Scored against an answer key

How accurate is the extraction?

A tool that reads insurance documents is only worth trusting if its accuracy is a number you can watch. Every sample below has a known-correct answer key. We extract it with the model, compare every field, and report the score. When we improve the prompt, this number moves.

99.1%

231 of 233 fields correct

Across 7 synthetic ACORD-25 certificates, 233 individual fields were checked: limits, dates, insurers, and coverage flags. The model is told to return “not stated” rather than guess, so the errors that remain are honest disagreements instead of invented data.

By certificate

A clean certificate that meets every requirement.100.0%

32/32 fields

Coverage already lapsed. The dates have passed.100.0%

32/32 fields

Real coverage, but the dollar limits are too low.100.0%

32/32 fields

Good limits, but it doesn't list you as additional insured.96.9%

31/32 fields

No Workers' Compensation coverage on the certificate.100.0%

23/23 fields

Full tower: GL, auto, umbrella, workers' comp, and professional liability.98.0%

49/50 fields

Workers' Comp with mismatched employers' liability limits, a common extraction trap.100.0%

32/32 fields

By field

Sorted weakest first. This is the punch list for what to improve next.

Per-occurrence limit

95.5%21/22

Waiver of subrogation

95.5%21/22

Document type

100.0%7/7

Named insured

100.0%7/7

Certificate holder

100.0%7/7

Producer

100.0%7/7

Issue date

100.0%7/7

Coverage present

100.0%22/22

Insurer

100.0%22/22

Policy number

100.0%22/22

Effective date

100.0%22/22

Expiration date

100.0%22/22

Aggregate limit

100.0%22/22

Additional insured

100.0%22/22

What’s still wrong

Every remaining miss, in the open. The point of an eval is to show exactly where the tool falls down, so the next fix is obvious.

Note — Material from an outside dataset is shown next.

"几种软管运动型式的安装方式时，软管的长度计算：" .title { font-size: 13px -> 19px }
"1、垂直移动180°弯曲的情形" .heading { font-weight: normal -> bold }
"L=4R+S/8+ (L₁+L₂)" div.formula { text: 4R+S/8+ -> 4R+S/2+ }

Field (sample)Answer keyModel said

Workers' Compensation · waiverOfSubrogation · missing-additional-insuredyesno

Professional Liability (E&O) · perOccurrence · full-tower$2,000,000not stated

Reading the misses

Both remaining misses are the model being careful, not reckless. On one Workers’ Comp line it read the waiver-of-subrogation box as unchecked when the answer key marks it granted. That is a conservative false negative: it flags a gap rather than inventing protection. On the professional liability line it returned “not stated” for the per-claim limit instead of assuming the “Each Claim” figure was the same thing as per-occurrence. Declining to guess an unfamiliar label is the behavior the whole tool is built on.

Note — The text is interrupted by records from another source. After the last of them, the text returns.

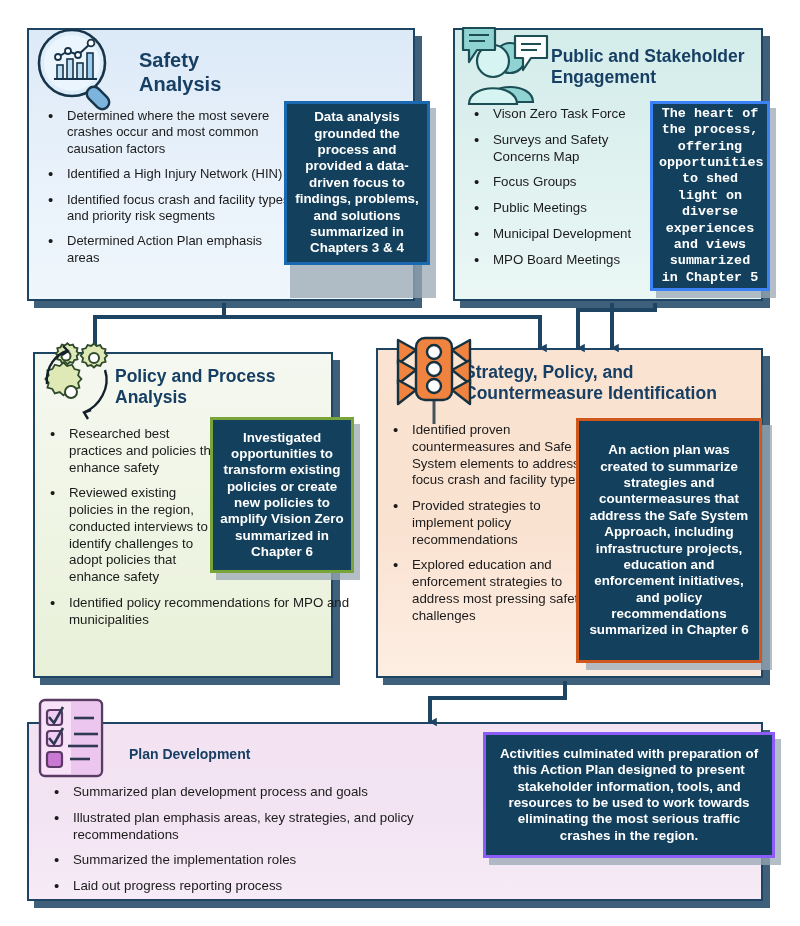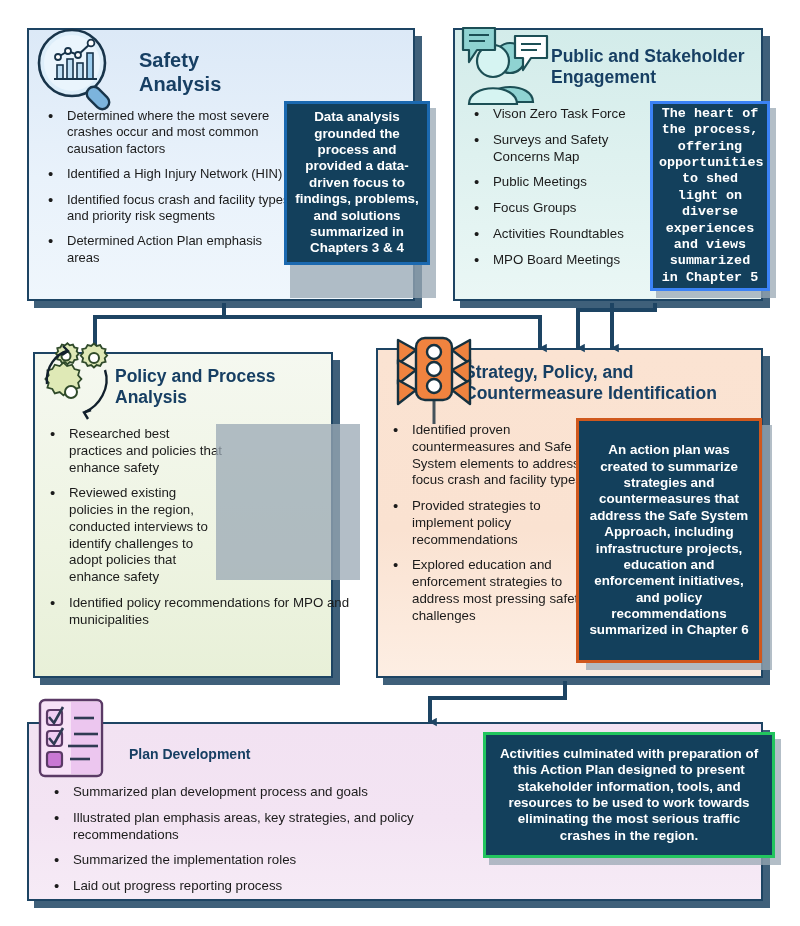"Public Meetings" li { order: before "Focus Groups" -> after "Focus Groups" }
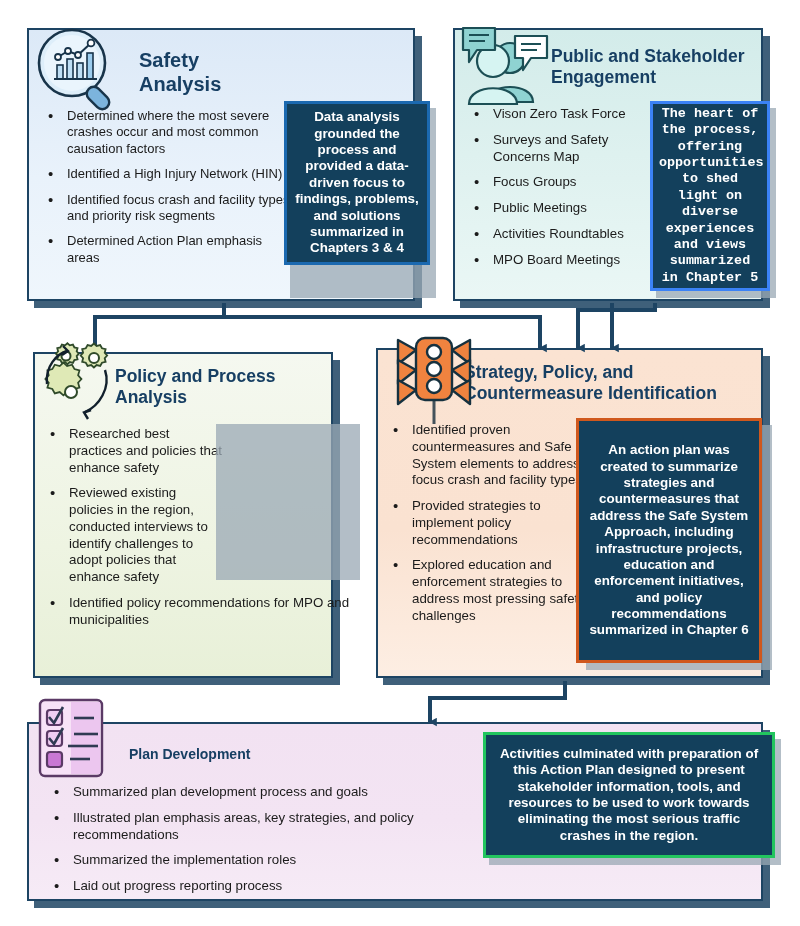"Activities Roundtables" li { text: Activities Roundtables -> Municipal Development }
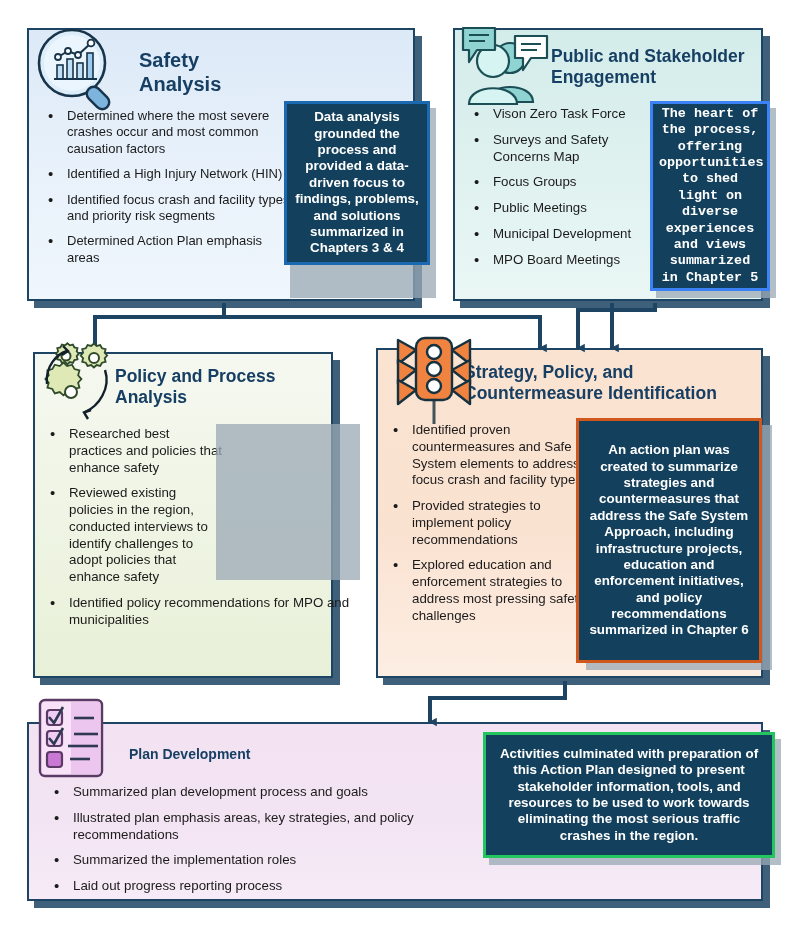"Investigated opportunities to transform" div.callout { html: none -> <div> <span><span>Investigated opportunities to transform existing policies or create new policies to amplify Vision Zero summarized in </span><b>Chapter 6</b></span> </div> }
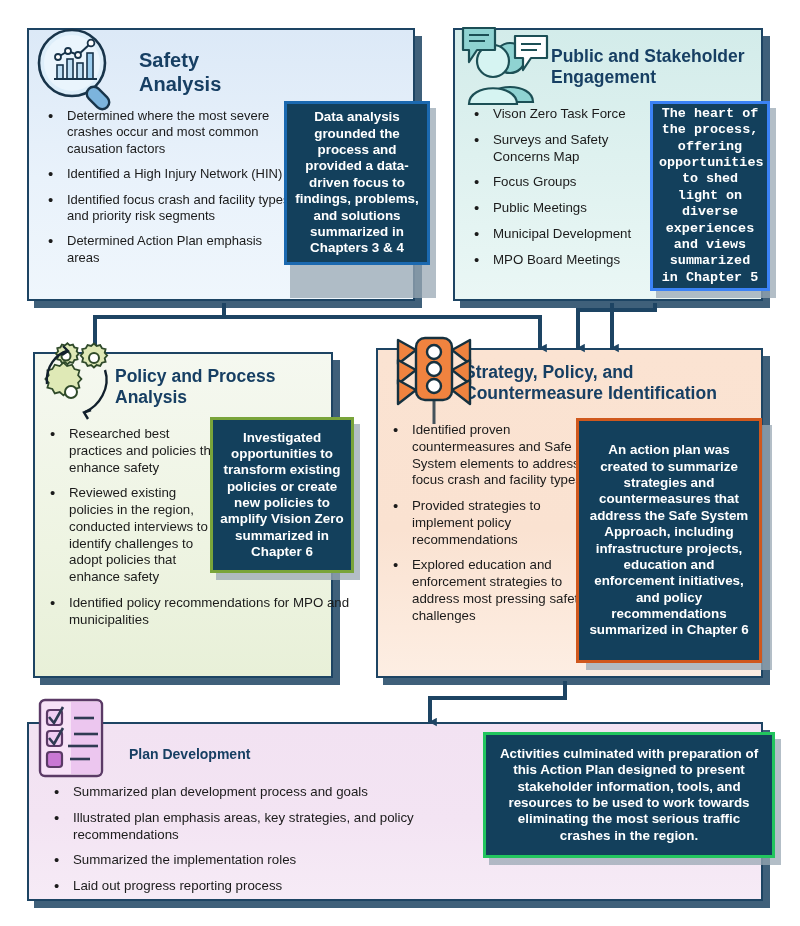"Activities culminated with preparation" .c-purple { border: 3px solid #22c55e -> 3px solid #8b5cf6 }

I could erase both by writing prompt rules aimed straight at these two fixtures. I have not, on purpose. Tuning the prompt to my own answer key until it reads 100% is the exact “confirmation over truth” failure this tool exists to catch. A real number with two honest misses is worth more than a perfect one I engineered.

Methodology and limits

A number is only as honest as the conditions that produced it. Here is what this score does and does not prove. None of this is buried, because a tool that hides its own limits has no business judging anyone else’s coverage.

Synthetic documents only

Every certificate here is a synthetic ACORD-25 I generated. No real customer documents and no real PII. They are clean digital text, not scans or faxes.

Small sample

Seven certificates, a few hundred fields. Read this as directional, not statistical. At this size there are no meaningful error bars.

I wrote the answer keys

The ground truth is my own reading of each form. Where I am wrong, the score rewards the model for agreeing with me. Independent answer keys would be stronger.

One call is a judgment, not a fact

Workers' Comp aggregate is recorded as null because that line carries no general aggregate. That is a defensible industry convention, not objective truth. A reasonable broker could read the disease policy limit differently.

Real-world accuracy is unknown

This has not been tested on messy inputs: scans, faxes, unusual carrier layouts, handwriting. Accuracy on those is unmeasured and probably lower than the number above.

Errors are not yet split by direction

For a go/no-go gate, a false 'covered' is far worse than a false 'not covered'. This score treats every miss the same. Separating the two is the next thing to build.

What would make it trustworthy

Answer keys written by someone other than me. Real certificates, including scans and the ugly carrier layouts. A bigger sample, so the number has error bars. And an error-direction breakdown that separates a false “covered” from a false “not covered,” because in an insurance gate those two mistakes are not equal. That is the roadmap, and it is honest work still left to do.